Conventions for data calls between data warehouse layers-MaxCompute(MaxCompute)-阿里云帮助中心

After you layer the data warehouse, you must define conventions for data calls between the layers.

Data warehouse layering separates raw ingestion from transformation and serving — but only if each layer accesses data through the correct path. Bypassing layers creates redundant processing, inconsistent outputs, and downstream jobs that are hard to maintain. The rules below define which layer reads from which, and why each constraint exists.

Principles for using data at different layers

Layer overview

Layer	Full name	Role
ODS	Operational data store (ODS) layer	Raw data ingested from source systems
CDM	Common data model (CDM) layer	Cleansing, integration, and shared metric computation (contains DWD and DWS sub-layers)
DWD	Data warehouse detail (DWD) layer	Detail-grain fact and dimension tables within CDM
DWS	Data warehouse service (DWS) layer	Pre-aggregated, coarse-grained summary tables within CDM
ADS	Application data service (ADS) layer	Serving layer that delivers data to applications and BI tools

Data access rules

ADS → CDM (required path)

The ADS layer reads from the CDM layer. If CDM already provides the required data, the ADS layer must not re-process the ODS layer directly. The CDM layer needs to actively collect data construction requirements from the ADS layer and integrate common data. The ADS layer also needs to cooperate with the CDM layer to continuously construct common data.

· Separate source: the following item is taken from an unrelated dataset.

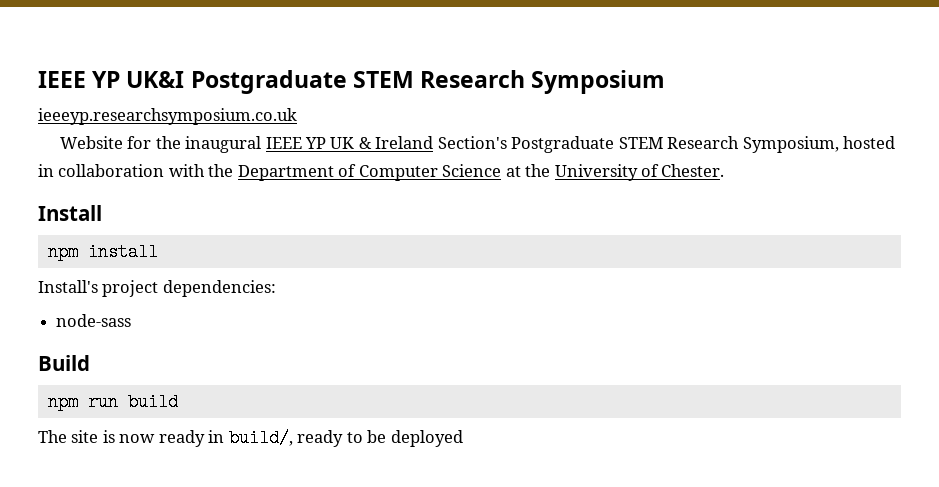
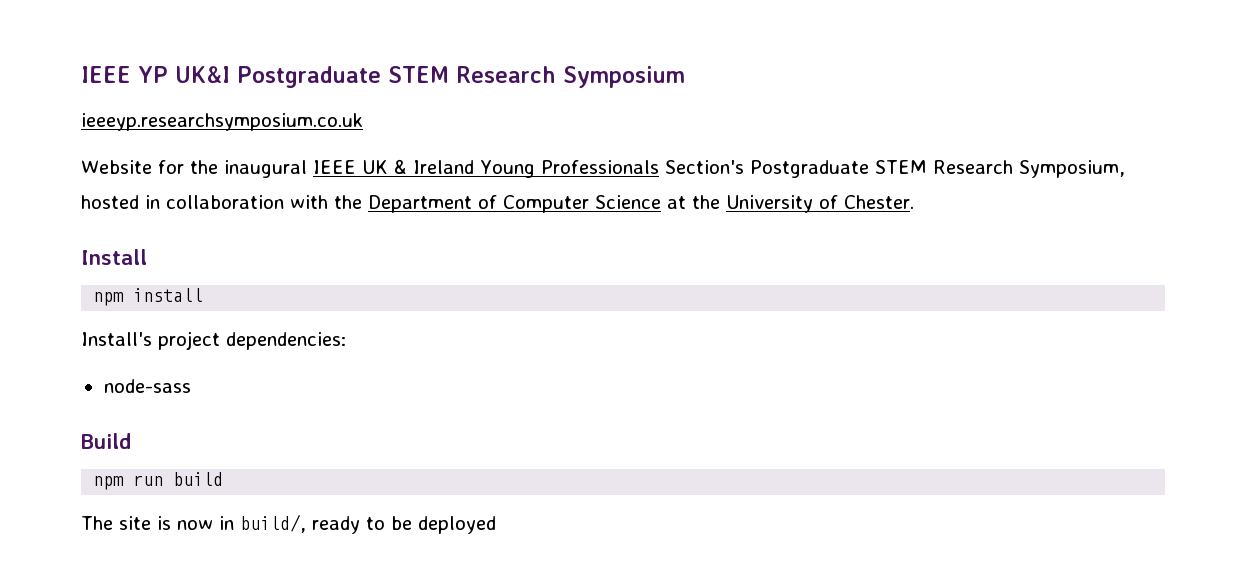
- Website for the inaugural IEEE YP UK & Ireland Section's Postgraduate STEM Research Symposium, hosted in collaboration with the Department of Computer Science at the University of Chester.
+ Website for the inaugural IEEE UK & Ireland Young Professionals Section's Postgraduate STEM Research Symposium, hosted in collaboration with the Department of Computer Science at the University of Chester.
- The site is now ready in build/, ready to be deployed
+ The site is now in build/, ready to be deployed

Not allowed: ADS jobs cannot read ODS layer data directly. If no CDM processing exists for a given ODS dataset, access it through a CDM view — not by pointing ADS directly at ODS tables.
Required: CDM views used as the access bridge must be encapsulated in periodically triggered nodes. This makes them maintainable and ensures they participate in the standard job dependency graph.

The data of the ODS layer needs to be used properly to avoid unreasonable data replication and redundant subsets.

CDM dependency depth

We recommend keeping CDM job dependency chains to 10 levels or fewer. Deep chains increase the blast radius of failures and make root-cause analysis harder.

Job-to-table cardinality

Generally, each scheduled job produces one output table. This keeps the dependency model simple: one job, one owner, one output.

If multiple jobs write to the same output table — each writing to different partitions — create a virtual node in DataWorks that depends on all contributing jobs. Generally, downstream jobs then depend on this virtual node, not on individual upstream jobs.

DWS → DWD priority (within CDM)

Within the CDM layer, the DWS layer reads from the DWD layer and preferentially uses pre-aggregated, coarse-grained data wherever possible. Avoid having DWS jobs compute directly from large DWD datasets — use the already-aggregated results instead.

Accumulating snapshot fact tables → transaction fact tables

Within CDM, accumulating snapshot fact tables preferentially use the data of transaction fact tables. This preserves consistency: snapshots reflect the same grain and business logic as the underlying transactions.

Optimize DWS to reduce ADS → DWD dependency

When ADS jobs access DWD directly, it signals a gap in DWS coverage. Extend DWS to cover those aggregation needs so that ADS can read from coarse-grained DWS data instead of computing directly against DWD.